Data excerpts
/---

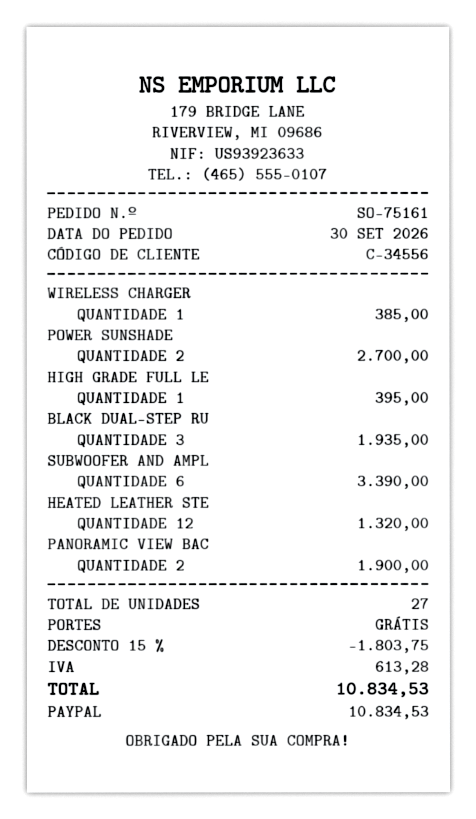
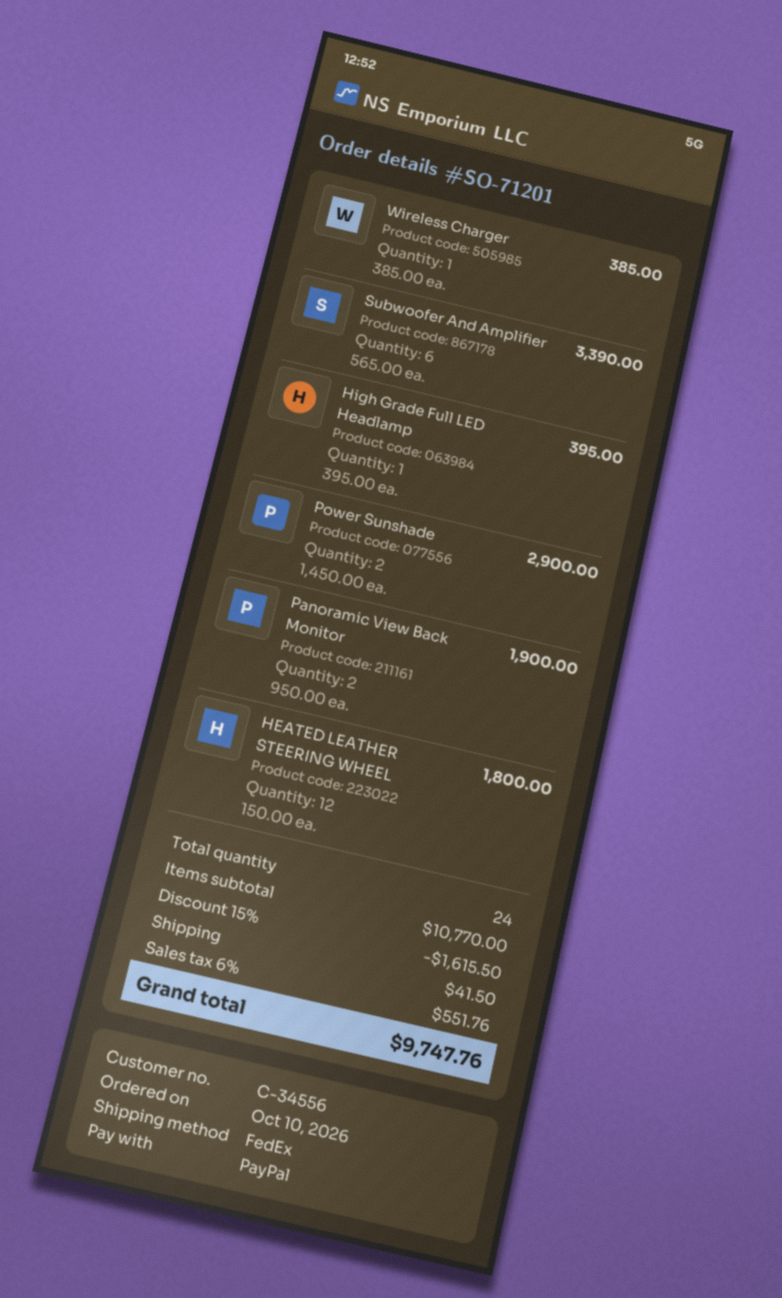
order number: SO-75161 -> SO-71201
order date: 2026-09-30 -> 2026-10-10
POWER SUNSHADE: 2 for 2700.00 -> 2 for 2900.00
BLACK DUAL-STEP RU: 3 for 1935.00 -> none
HEATED LEATHER STE: 12 for 1320.00 -> 12 for 1800.00
total quantity: 27 -> 24
discount: 15% = 1803.75 -> 15% = 1615.50
shipping: 0.00 -> 41.50
tax: 613.28 -> 551.76
total: 10834.53 -> 9747.76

\---

- TASK DETAILS:
Go through the entries and retype each one exactly, skipping any image.

- YOUR RESPONSE:
order number: SO-75161 -> SO-71201
order date: 2026-09-30 -> 2026-10-10
POWER SUNSHADE: 2 for 2700.00 -> 2 for 2900.00
BLACK DUAL-STEP RU: 3 for 1935.00 -> none
HEATED LEATHER STE: 12 for 1320.00 -> 12 for 1800.00
total quantity: 27 -> 24
discount: 15% = 1803.75 -> 15% = 1615.50
shipping: 0.00 -> 41.50
tax: 613.28 -> 551.76
total: 10834.53 -> 9747.76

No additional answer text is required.